[Opening RECORDS PROVIDED section]
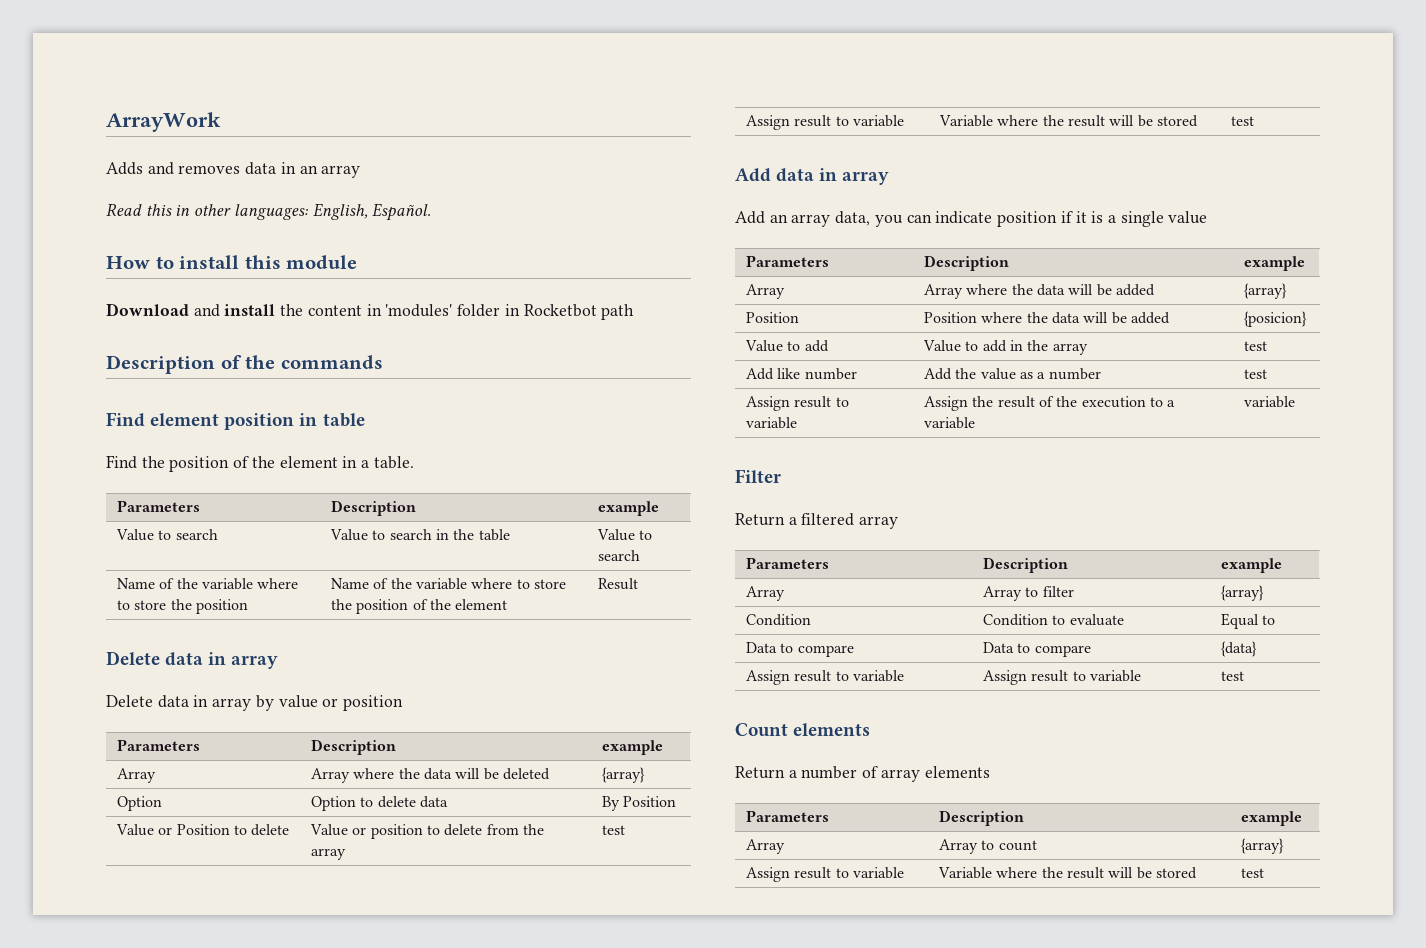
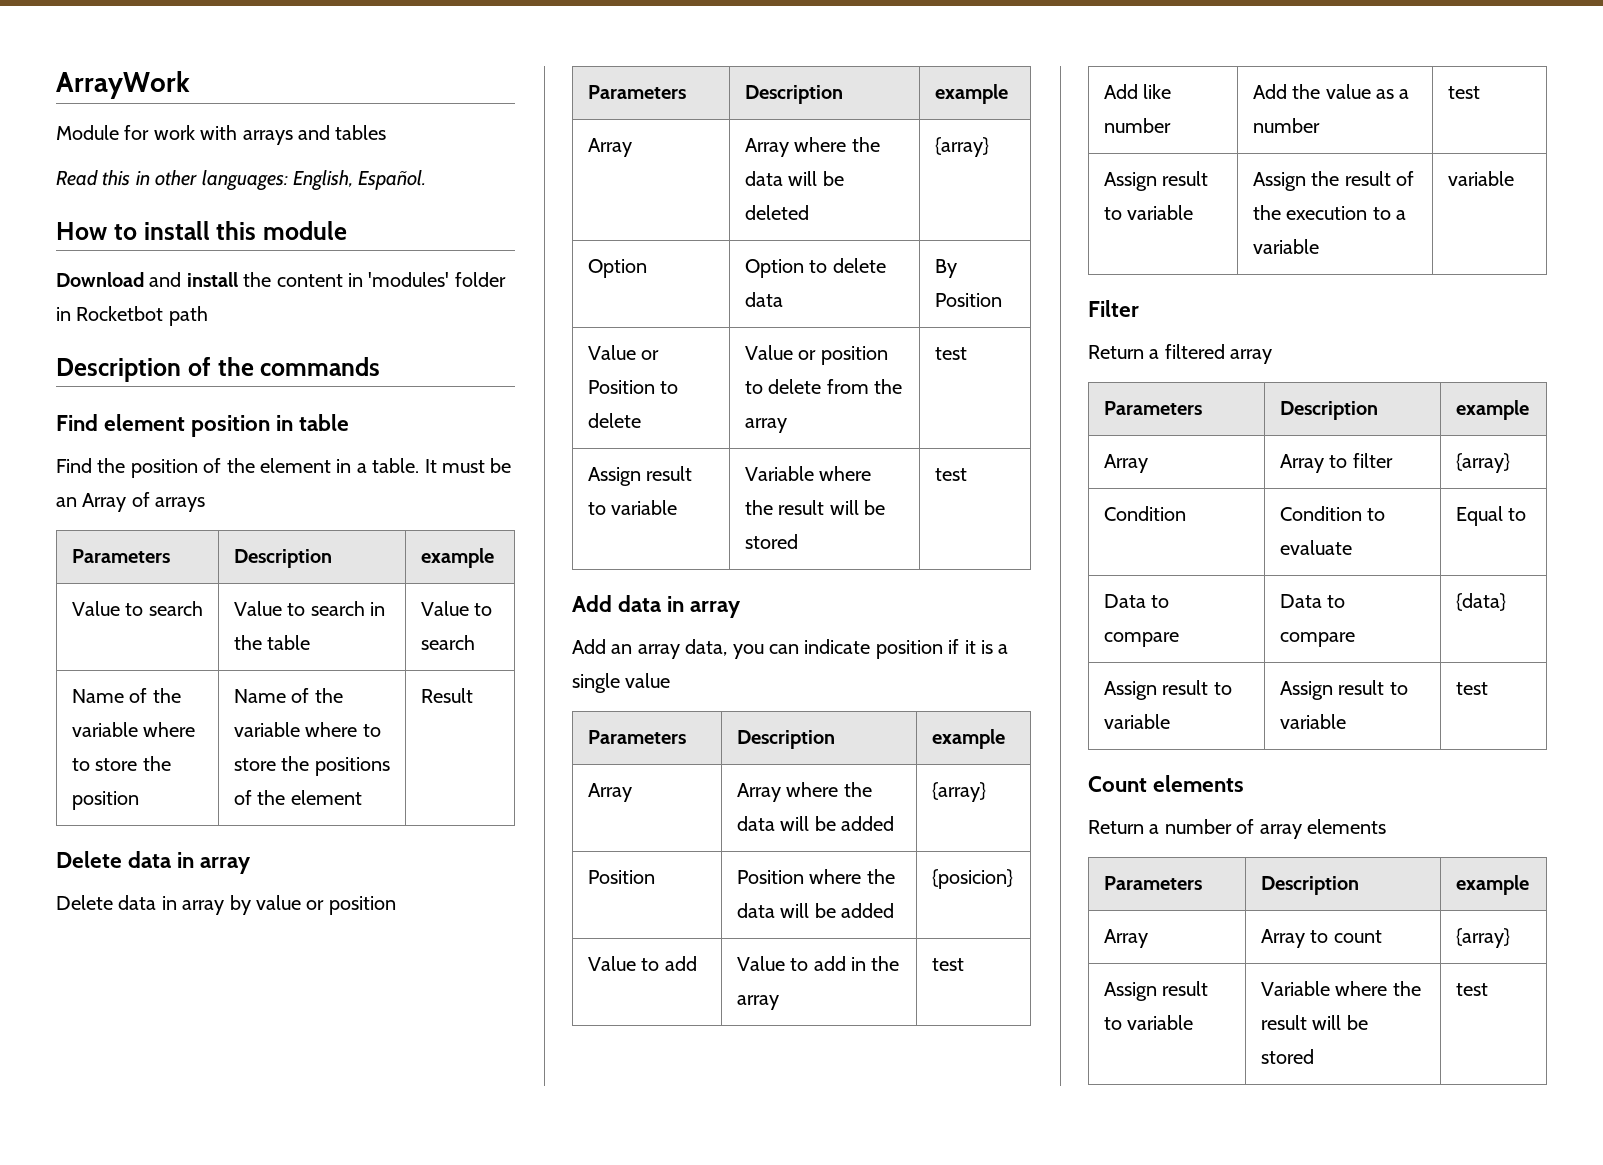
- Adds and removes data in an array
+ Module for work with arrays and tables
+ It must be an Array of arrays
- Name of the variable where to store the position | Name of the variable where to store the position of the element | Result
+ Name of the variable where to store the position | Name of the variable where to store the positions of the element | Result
[Closing RECORDS PROVIDED section]
ASSIGNMENT: For the word "element", return every line of the records that holds it.

OUTPUT:
- Name of the variable where to store the position | Name of the variable where to store the position of the element | Result
+ Name of the variable where to store the position | Name of the variable where to store the positions of the element | Result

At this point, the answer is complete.